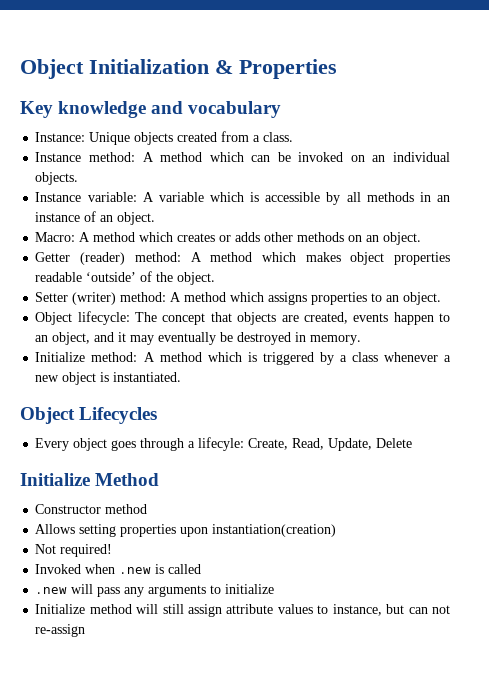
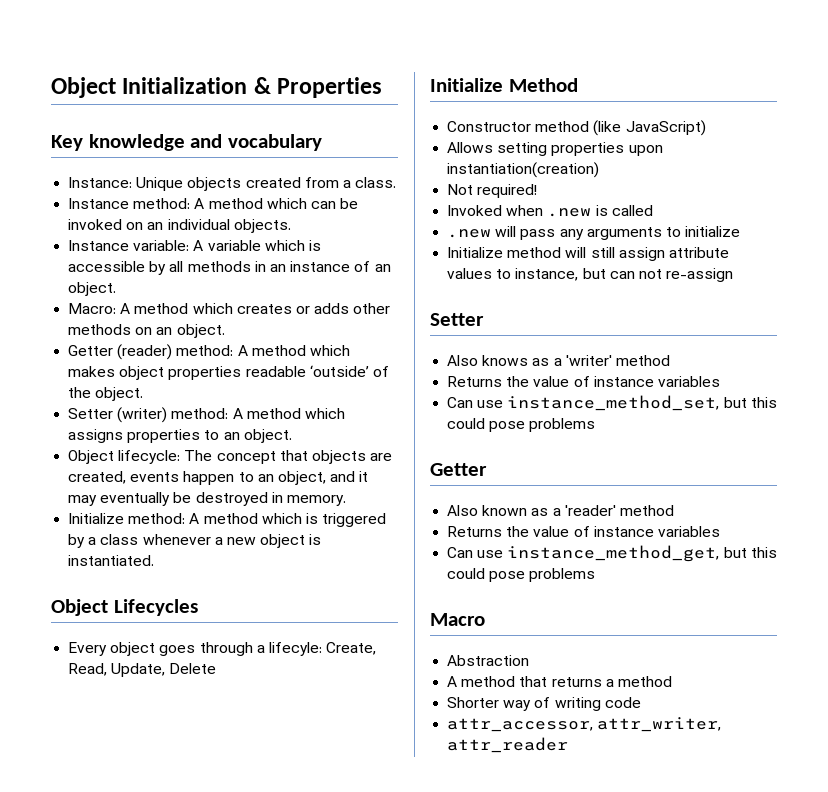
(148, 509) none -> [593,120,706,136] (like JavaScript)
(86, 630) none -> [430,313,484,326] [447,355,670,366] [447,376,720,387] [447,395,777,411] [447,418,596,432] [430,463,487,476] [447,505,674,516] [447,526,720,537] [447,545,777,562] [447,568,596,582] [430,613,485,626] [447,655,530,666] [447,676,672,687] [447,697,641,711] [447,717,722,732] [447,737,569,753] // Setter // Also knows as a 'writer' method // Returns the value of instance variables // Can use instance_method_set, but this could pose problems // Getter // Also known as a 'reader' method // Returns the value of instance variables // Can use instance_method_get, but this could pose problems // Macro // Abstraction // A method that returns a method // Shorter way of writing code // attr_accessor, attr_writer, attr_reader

...

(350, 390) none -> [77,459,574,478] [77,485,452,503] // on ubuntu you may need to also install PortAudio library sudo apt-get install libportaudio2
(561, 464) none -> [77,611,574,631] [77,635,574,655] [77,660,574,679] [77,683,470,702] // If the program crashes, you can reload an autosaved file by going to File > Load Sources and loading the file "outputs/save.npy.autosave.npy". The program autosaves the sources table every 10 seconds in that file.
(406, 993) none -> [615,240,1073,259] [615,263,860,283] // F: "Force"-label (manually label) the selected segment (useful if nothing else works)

#### TASK TO CARRY OUT:
Only the lines from the one containing "(350, 390) none" through the one containing "(406, 993) none" are to be retyped, both boundary lines included, with no other material.

#### RESULT OF THE TASK:
(350, 390) none -> [77,459,574,478] [77,485,452,503] // on ubuntu you may need to also install PortAudio library sudo apt-get install libportaudio2
(561, 464) none -> [77,611,574,631] [77,635,574,655] [77,660,574,679] [77,683,470,702] // If the program crashes, you can reload an autosaved file by going to File > Load Sources and loading the file "outputs/save.npy.autosave.npy". The program autosaves the sources table every 10 seconds in that file.
(406, 993) none -> [615,240,1073,259] [615,263,860,283] // F: "Force"-label (manually label) the selected segment (useful if nothing else works)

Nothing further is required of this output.